De la novela «LLuvia Negra» Cap. 4 (https://2u.pw/OGHsb0DX)

Me olvidé de mí misma —me dijo—, mientras el tren se deslizaba por los túneles del metro de Londres. Dejé de ser mujer, dejé de ser persona.

 

Por Ehab Soltan

Hoylunes– «Algunos amores empiezan como promesas y terminan como cadenas invisibles»

En ese momento me asaltó el recuerdo de mi amiga Margarita, a quien conocí por casualidad en el metro de Londres y cuya amistad atesoro.

Margarita siempre tenía una sonrisa en los labios cuando la veía, incluso cuando sus ojos gritaban que algo dentro de ella se rompía en silencio.

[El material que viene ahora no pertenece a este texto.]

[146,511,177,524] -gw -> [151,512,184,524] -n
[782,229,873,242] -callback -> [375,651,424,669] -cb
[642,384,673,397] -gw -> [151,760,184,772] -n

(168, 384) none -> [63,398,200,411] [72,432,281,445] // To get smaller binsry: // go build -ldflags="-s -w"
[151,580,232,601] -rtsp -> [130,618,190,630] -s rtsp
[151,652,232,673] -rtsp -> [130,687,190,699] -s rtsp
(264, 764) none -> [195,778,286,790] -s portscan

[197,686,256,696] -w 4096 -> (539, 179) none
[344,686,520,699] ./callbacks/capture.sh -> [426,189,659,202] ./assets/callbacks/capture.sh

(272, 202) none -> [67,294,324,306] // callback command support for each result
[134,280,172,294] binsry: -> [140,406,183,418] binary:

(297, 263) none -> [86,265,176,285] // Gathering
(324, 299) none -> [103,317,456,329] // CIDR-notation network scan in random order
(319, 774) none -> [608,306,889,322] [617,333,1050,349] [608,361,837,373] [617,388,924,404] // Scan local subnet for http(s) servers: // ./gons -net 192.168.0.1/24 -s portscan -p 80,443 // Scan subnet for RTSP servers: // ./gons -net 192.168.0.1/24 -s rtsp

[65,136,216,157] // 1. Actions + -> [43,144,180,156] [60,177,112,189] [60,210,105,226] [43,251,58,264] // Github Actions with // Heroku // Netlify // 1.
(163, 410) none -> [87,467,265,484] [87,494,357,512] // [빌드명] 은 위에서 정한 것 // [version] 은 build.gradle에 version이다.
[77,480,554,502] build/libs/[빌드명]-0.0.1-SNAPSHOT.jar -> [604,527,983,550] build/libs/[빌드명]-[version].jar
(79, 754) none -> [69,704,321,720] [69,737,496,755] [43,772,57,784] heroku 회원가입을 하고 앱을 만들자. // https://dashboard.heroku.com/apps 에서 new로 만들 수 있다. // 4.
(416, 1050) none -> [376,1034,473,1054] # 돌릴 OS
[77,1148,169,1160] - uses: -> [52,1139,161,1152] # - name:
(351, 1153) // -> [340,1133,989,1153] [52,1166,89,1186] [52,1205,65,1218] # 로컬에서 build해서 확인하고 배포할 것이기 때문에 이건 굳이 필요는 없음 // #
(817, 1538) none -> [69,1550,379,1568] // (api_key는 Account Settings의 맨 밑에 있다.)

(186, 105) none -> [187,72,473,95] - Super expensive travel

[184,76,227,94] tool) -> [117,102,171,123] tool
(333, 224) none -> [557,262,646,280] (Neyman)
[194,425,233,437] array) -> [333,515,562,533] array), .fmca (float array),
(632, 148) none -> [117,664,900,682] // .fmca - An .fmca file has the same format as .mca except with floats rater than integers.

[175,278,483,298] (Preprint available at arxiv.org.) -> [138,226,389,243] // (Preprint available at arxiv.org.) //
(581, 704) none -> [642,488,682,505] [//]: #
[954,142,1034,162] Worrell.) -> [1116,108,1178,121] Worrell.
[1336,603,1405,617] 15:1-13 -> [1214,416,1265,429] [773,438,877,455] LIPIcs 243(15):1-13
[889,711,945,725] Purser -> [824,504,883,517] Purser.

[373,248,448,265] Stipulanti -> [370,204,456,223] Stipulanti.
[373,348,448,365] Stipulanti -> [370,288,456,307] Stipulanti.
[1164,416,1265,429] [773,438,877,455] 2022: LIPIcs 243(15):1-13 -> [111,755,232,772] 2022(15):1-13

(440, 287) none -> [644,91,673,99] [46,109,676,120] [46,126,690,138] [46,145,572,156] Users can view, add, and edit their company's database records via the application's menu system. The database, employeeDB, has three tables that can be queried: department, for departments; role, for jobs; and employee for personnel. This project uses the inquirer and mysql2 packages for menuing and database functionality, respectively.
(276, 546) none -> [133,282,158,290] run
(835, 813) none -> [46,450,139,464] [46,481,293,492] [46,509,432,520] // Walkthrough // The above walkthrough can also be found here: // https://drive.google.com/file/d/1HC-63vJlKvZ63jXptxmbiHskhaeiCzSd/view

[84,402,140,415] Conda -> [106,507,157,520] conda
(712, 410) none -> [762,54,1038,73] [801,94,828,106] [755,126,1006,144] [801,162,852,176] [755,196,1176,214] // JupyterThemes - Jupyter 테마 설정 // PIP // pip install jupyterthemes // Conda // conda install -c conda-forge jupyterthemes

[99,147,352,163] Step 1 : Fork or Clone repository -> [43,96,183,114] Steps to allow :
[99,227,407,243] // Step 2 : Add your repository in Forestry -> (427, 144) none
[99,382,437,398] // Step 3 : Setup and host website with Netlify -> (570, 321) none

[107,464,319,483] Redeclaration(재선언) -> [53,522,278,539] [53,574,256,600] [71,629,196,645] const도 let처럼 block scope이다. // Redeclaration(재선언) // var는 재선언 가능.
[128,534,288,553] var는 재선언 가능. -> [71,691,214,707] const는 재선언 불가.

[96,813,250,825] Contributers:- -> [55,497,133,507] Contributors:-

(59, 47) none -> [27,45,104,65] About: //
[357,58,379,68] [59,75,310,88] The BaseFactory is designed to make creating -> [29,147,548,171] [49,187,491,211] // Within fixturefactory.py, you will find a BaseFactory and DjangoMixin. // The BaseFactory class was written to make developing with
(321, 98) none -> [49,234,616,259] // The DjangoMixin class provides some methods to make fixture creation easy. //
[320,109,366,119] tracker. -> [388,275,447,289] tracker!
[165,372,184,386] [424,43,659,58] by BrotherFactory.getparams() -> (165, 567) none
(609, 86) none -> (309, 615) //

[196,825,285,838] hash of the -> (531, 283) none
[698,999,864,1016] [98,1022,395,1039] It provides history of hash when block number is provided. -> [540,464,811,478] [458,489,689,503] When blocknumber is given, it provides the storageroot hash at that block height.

El recuerdo está muy presente, la conocí por circunstancias de la vida en el metro. Era una mujer: con carácter, segura de sí misma, respetuosa y educada, con una alegría única, que contagiaba su entorno y llena de vida. Ella, tenía ilusiones, deseos de comerse el mundo y triunfar en su carrera. Nos encontrábamos frecuentemente, los horarios coincidían, hicimos una bonita amistad.

Recuerdo cuando su boda estaba próxima, anhelaba vivir con el hombre que amaba y se suponía la haría feliz. Su boda fue el sueño de cualquier mujer, pero ese era el único recuerdo que guardaba de ese sueño que perdió al despertar y enfrentar la realidad.

Pasaron los meses y el cambio en ella cada vez era más evidente, la seguridad y alegría que la caracterizaban se habían ido poco a poco, ya no era la mujer segura que conocí, se veía apagada, marchita, quería preguntar ¿Dónde estaba la mujer que conocí? ¿Dónde quedaron sus sueños? Margarita ya no era la misma, en poco tiempo la mujer que conocí se había perdido en la desesperanza, hoy era lo contrario de lo que fue un día, insegura y triste, ya no resplandecía, su belleza se perdía en el umbral de sus angustias que comenzaban donde terminaba su dolor. Fui testigo mudo mientras la veía deteriorarse día a día, mi admiración llegó a convertirse en compasión ¡Pobre mujer!

¿Quién robó tu sonrisa? Mis ojos observan y mi boca calla, quiero preguntar ¿quién bebe a sorbos tu vida?

«No», nunca pude preguntar, no quise hacer evidente lo que ella trataba de disimular, el día llegó y la tristeza venció las apariencias…

—Me olvidé de mí misma —me dijo—, mientras el tren se deslizaba por los túneles del metro de Londres. Dejé de ser mujer, dejé de ser persona. Me convertí en un adorno en mi propia casa, en una sombra sin voz.

Recuerdo el escalofrío que me recorrió al escucharla. Margarita, la misma mujer que antes irradiaba seguridad, la que soñaba con un amor eterno, ahora hablaba con la voz apagada de quien ha perdido la batalla contra su propia vida.

—Él me decía que me amaba —continuó—, pero con cada gesto me demostraba lo contrario. Me llenó de palabras bonitas hasta que dejó de necesitarlas. Me dejó sin alas, me hizo dudar de mi propio reflejo en el espejo.

Margarita sollozaba frente a mí, en medio del ajetreo del metro de Londres. Nadie se detenía, todos parecían ocupados en sus propias vidas, pero sus miradas eran cuchillos que nos atravesaban. Sentí rabia, no por ellos, sino por la crudeza de su dolor, por la injusticia de su destino.

—Margarita… —susurré—, colocando mi mano sobre la suya, temeroso de que se rompiera aún más si la tocaba demasiado fuerte.

Ella se secó las lágrimas con torpeza y trató de recomponerse, pero su rostro aún estaba marcado por la tristeza que le carcomía el alma.

—Me he convertido en una sombra —susurró—. Una sombra que se arrastra detrás de un hombre que ni siquiera me ve.

Guardé silencio. A veces, las palabras sobran cuando el alma sangra.